## Task to complete:
No pictures should appear in the copy; otherwise retype the entries exactly.

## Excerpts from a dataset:
———

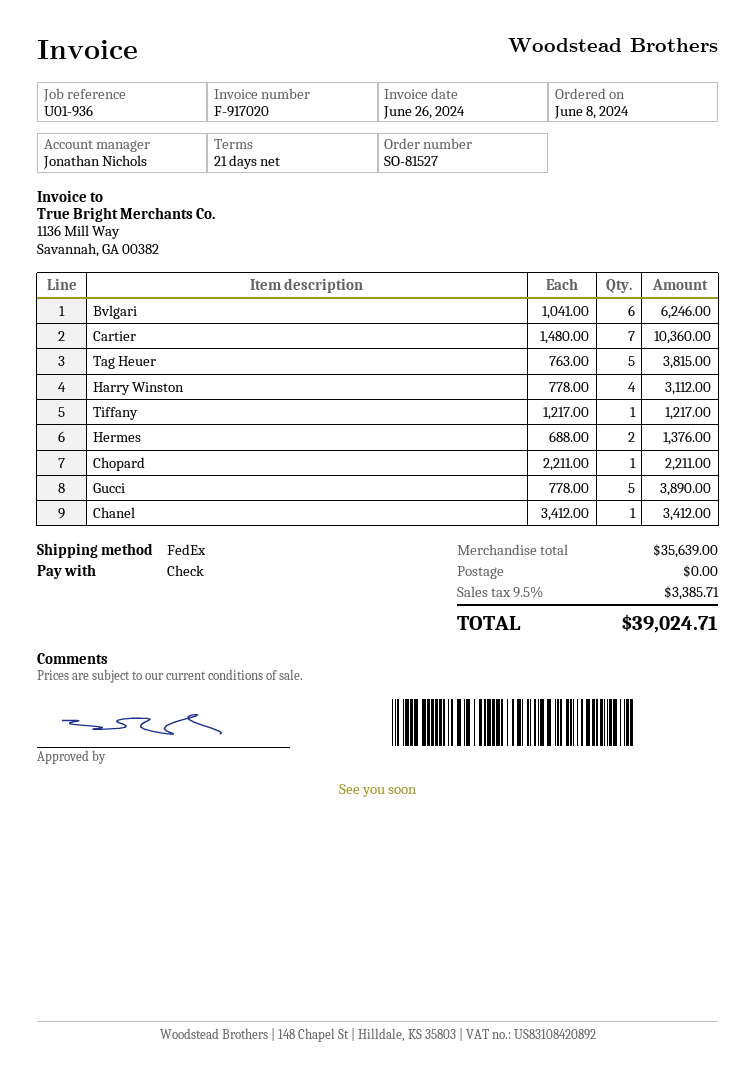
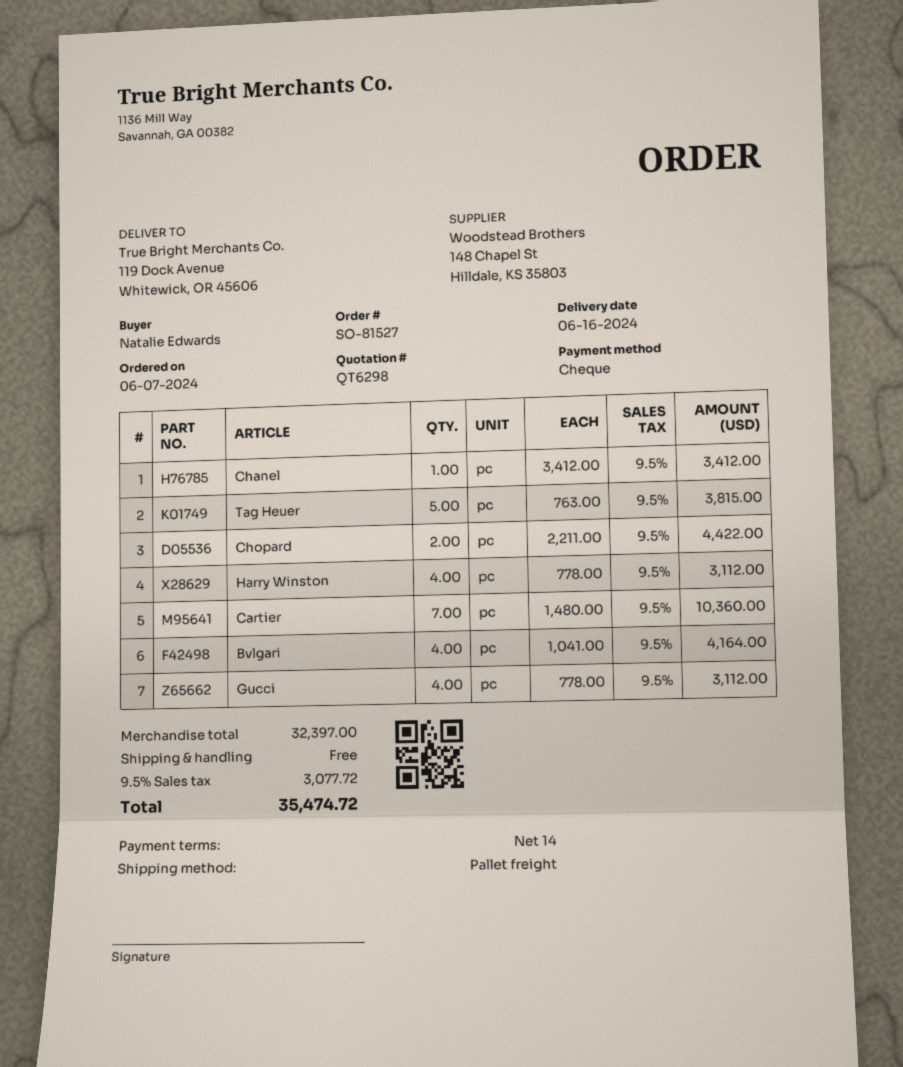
order date: 2024-06-08 -> 2024-06-07
payment terms: 21 days -> 14 days
shipping method: FedEx -> pallet freight
Bvlgari: 6 x 1041.00 = 6246.00 -> 4 x 1041.00 = 4164.00
Tiffany: 1 x 1217.00 = 1217.00 -> none
Hermes: 2 x 688.00 = 1376.00 -> none
Chopard: 1 x 2211.00 = 2211.00 -> 2 x 2211.00 = 4422.00
Gucci: 5 x 778.00 = 3890.00 -> 4 x 778.00 = 3112.00
subtotal: 35639.00 -> 32397.00
tax: 9.5% = 3385.71 -> 9.5% = 3077.72
total: 39024.71 -> 35474.72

———

## Solution for this exercise:
order date: 2024-06-08 -> 2024-06-07
payment terms: 21 days -> 14 days
shipping method: FedEx -> pallet freight
Bvlgari: 6 x 1041.00 = 6246.00 -> 4 x 1041.00 = 4164.00
Tiffany: 1 x 1217.00 = 1217.00 -> none
Hermes: 2 x 688.00 = 1376.00 -> none
Chopard: 1 x 2211.00 = 2211.00 -> 2 x 2211.00 = 4422.00
Gucci: 5 x 778.00 = 3890.00 -> 4 x 778.00 = 3112.00
subtotal: 35639.00 -> 32397.00
tax: 9.5% = 3385.71 -> 9.5% = 3077.72
total: 39024.71 -> 35474.72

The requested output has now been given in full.